Other warnings/precautions:

• Sedative/hypnotic withdrawal: Buspirone does not exhibit cross-tolerance with benzodiazepines or other sedative/hypnotic agents. If substituting buspirone for any of these agents, gradually withdraw the drug(s) prior to initiating buspirone.

Monitoring Parameters

Mental status, symptoms of anxiety, signs/symptoms of serotonin syndrome.

Pregnancy

Pregnancy Risk Factor

B

Pregnancy Considerations

Adverse events have not been observed in animal reproduction studies.

Patient Education

What is this drug used for?

• It is used to treat anxiety.
• It may be given to you for other reasons. Talk with the doctor.

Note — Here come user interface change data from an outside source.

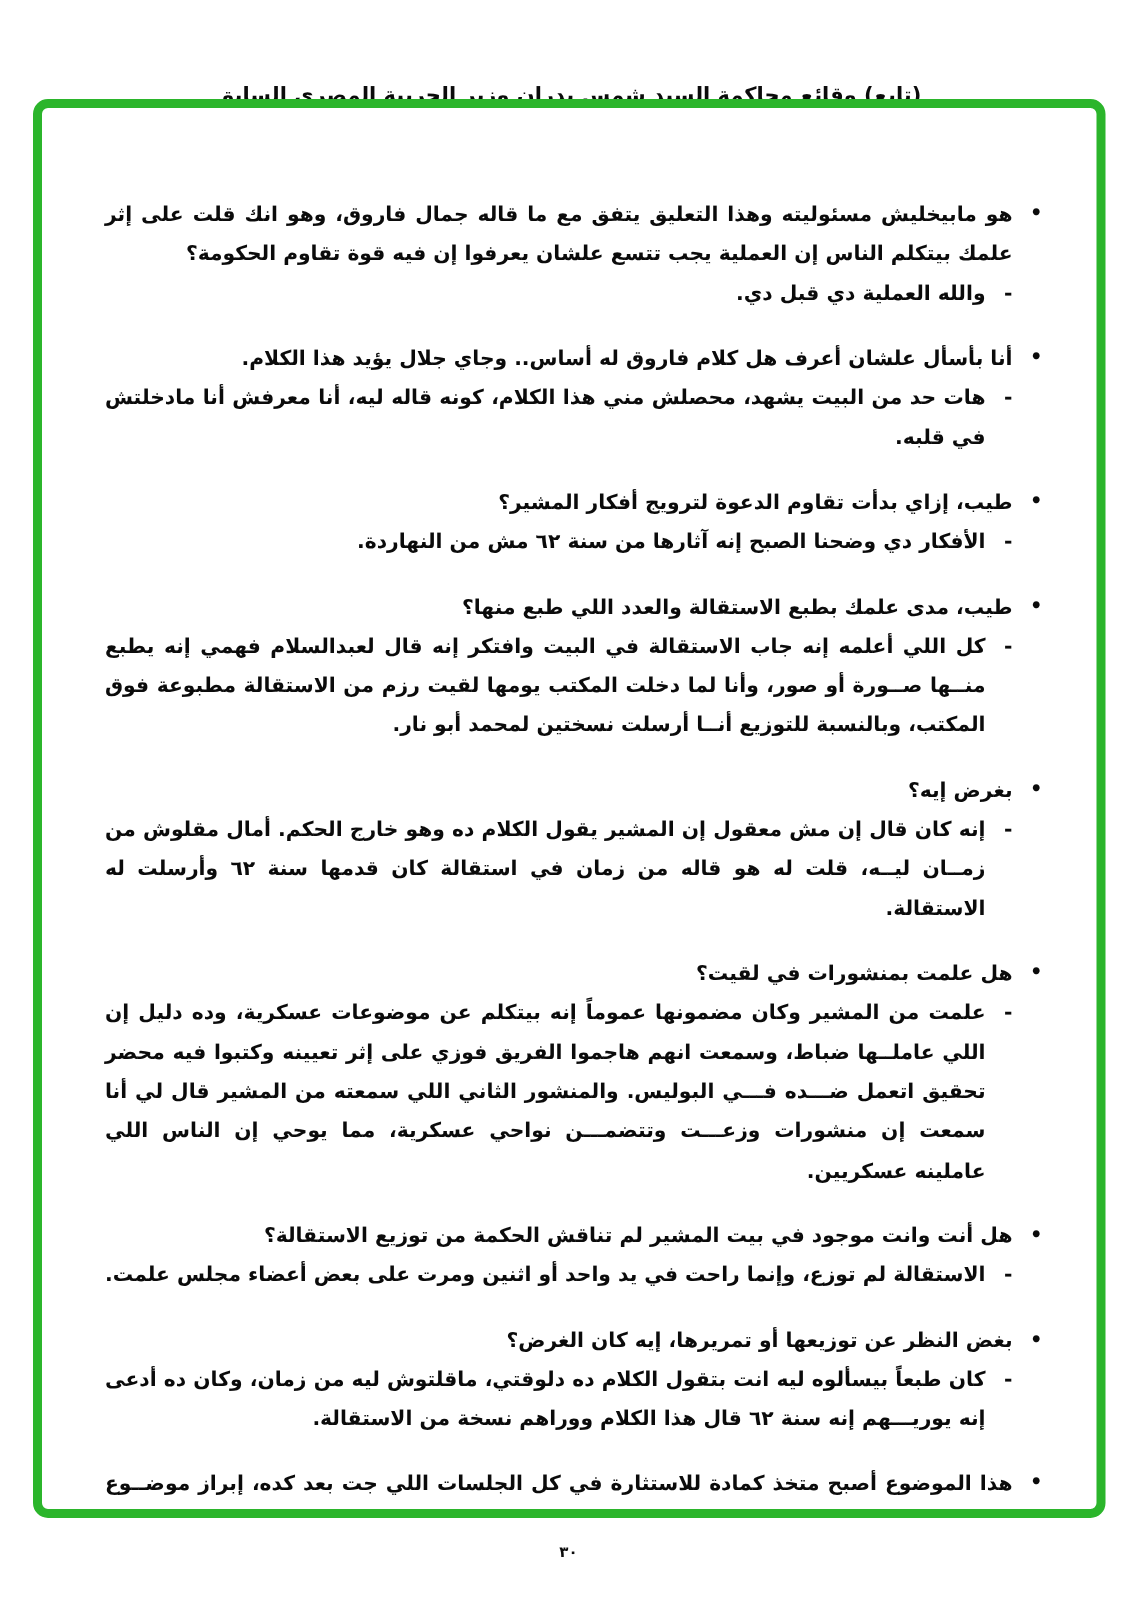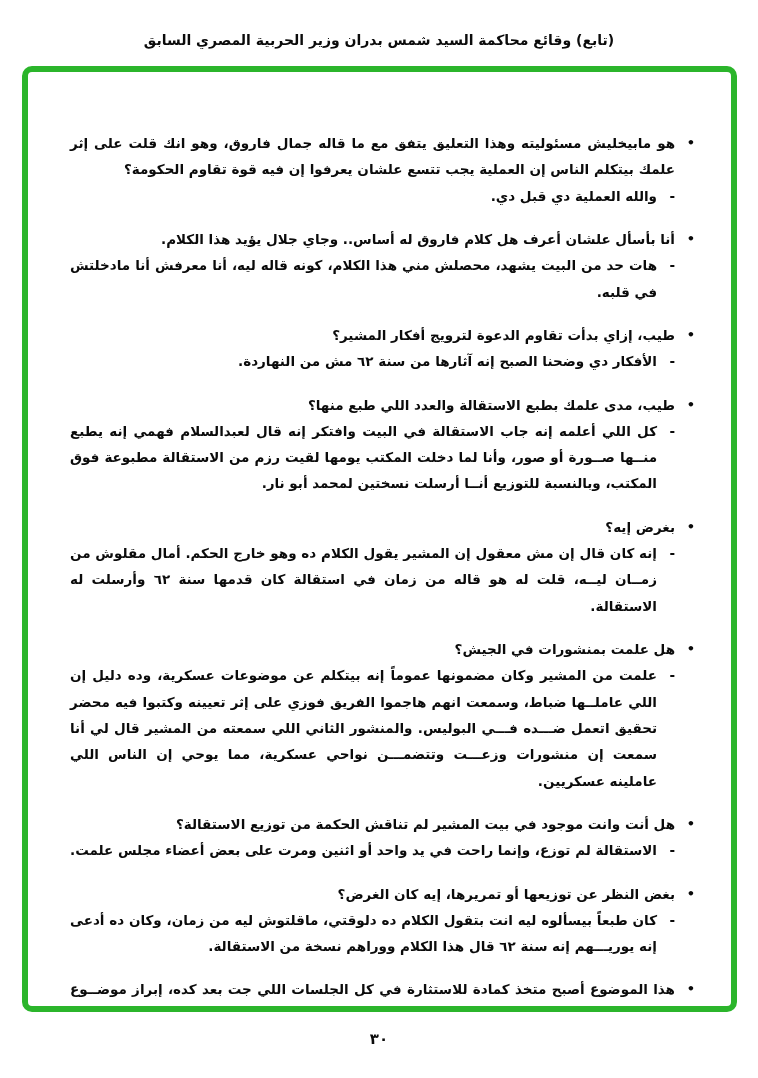--- a/index.html
+++ b/index.html
@@ -20,6 +20,7 @@
     font-size: 14px;
     font-weight: bold;
     letter-spacing: 0.2px;
+    margin-top: 24px;
   }
   .frame {
     position: absolute;

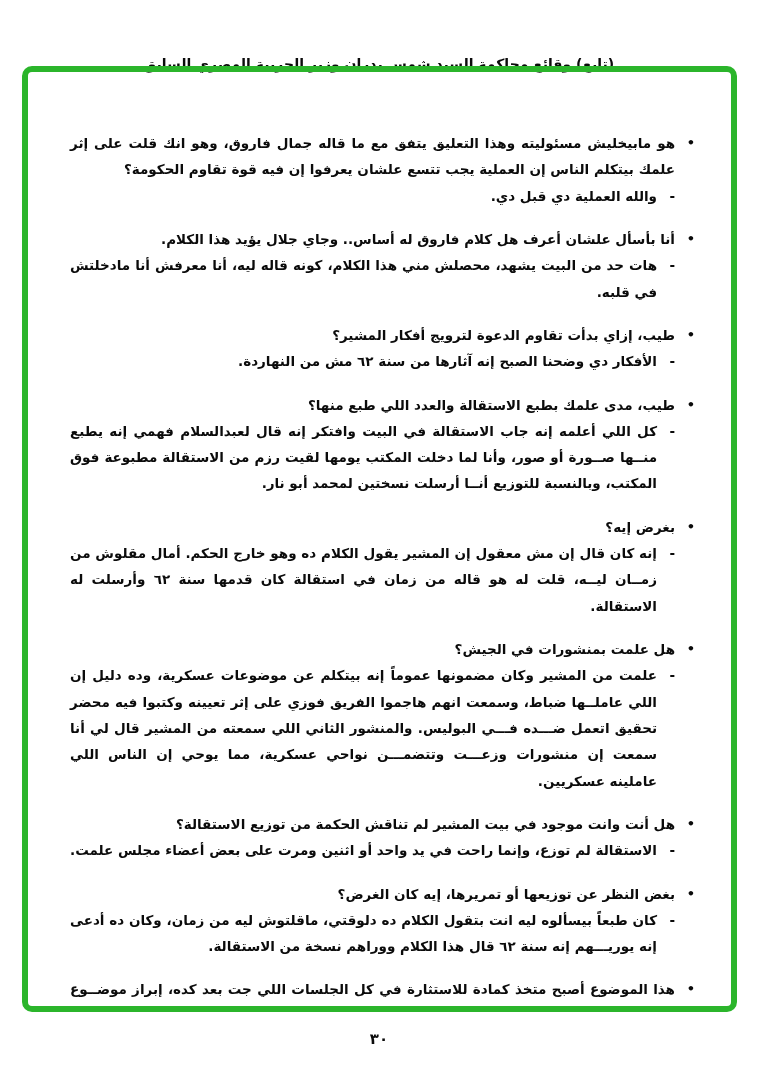--- a/index.html
+++ b/index.html
@@ -133,7 +133,7 @@
     <div class="block">
       <div class="q">
         <span class="marker">•</span>
-        <span class="text">هل علمت بمنشورات في الجيش؟</span>
+        <span class="text">هل علمت بمنشورات في لقيت؟</span>
       </div>
       <div class="a">
         <span class="marker">-</span>

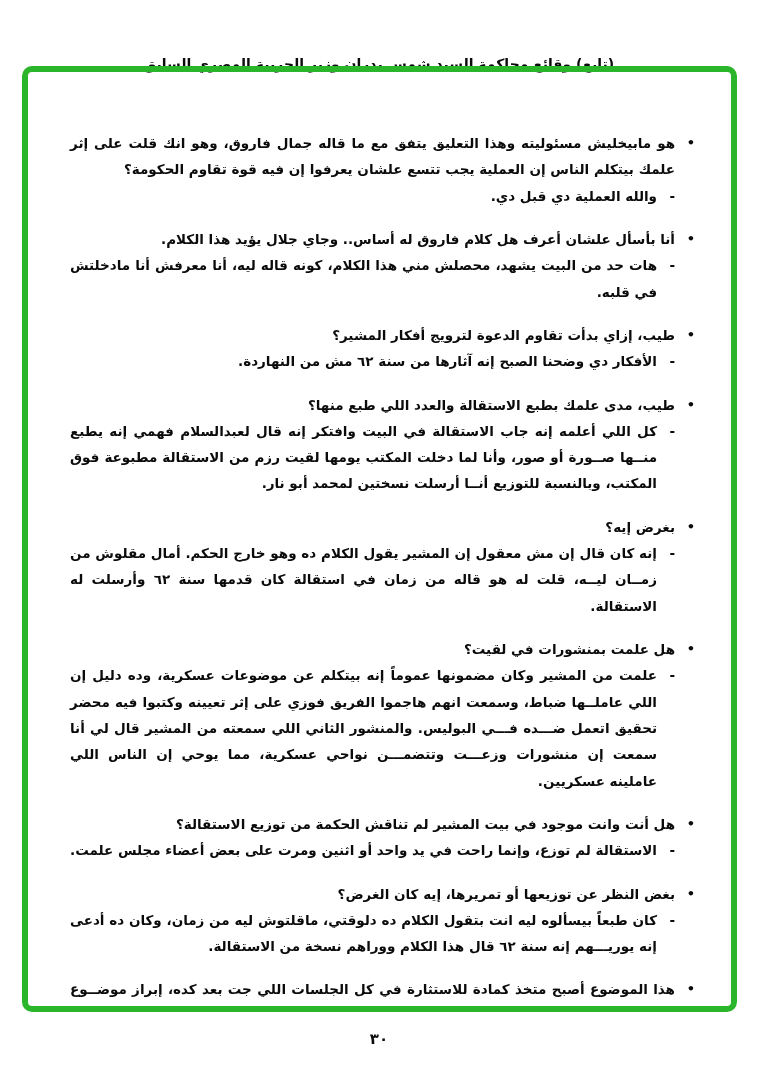--- a/index.html
+++ b/index.html
@@ -63,7 +63,7 @@
     top: 1030px;
     text-align: center;
     direction: rtl;
-    font-size: 15px;
+    font-size: 10px;
     font-weight: bold;
   }
 </style>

Frequently reported side effects of this drug

• Fatigue
• Dizziness
• Anxiety
• Headache
• Nausea

Other side effects of this drug: Talk with your doctor right away if you have any of these signs of:

• Serotonin syndrome like dizziness, severe headache, agitation, sensing things that seem real but are not, fast heartbeat, abnormal heartbeat, flushing, tremors, sweating a lot, change in balance, severe nausea, or severe diarrhea.
• Agitation
• Abnormal movements
• Twitching
• Change in balance
• Difficulty speaking
• Difficulty swallowing
• Signs of a significant reaction like wheezing; chest tightness; fever; itching; bad cough; blue skin color; seizures; or swelling of face, lips, tongue, or throat.

Note: This is not a comprehensive list of all side effects. Talk to your doctor if you have questions.

Consumer Information Use and Disclaimer: This information should not be used to decide whether or not to take this medicine or any other medicine. Only the healthcare provider has the knowledge and training to decide which medicines are right for a specific patient. This information does not endorse any medicine as safe, effective, or approved for treating any patient or health condition. This is only a brief summary of general information about this medicine. It does NOT include all information about the possible uses, directions, warnings, precautions, interactions, adverse effects, or risks that may apply to this medicine. This information is not specific medical advice and does not replace information you receive from the healthcare provider. You must talk with the healthcare provider for complete information about the risks and benefits of using this medicine.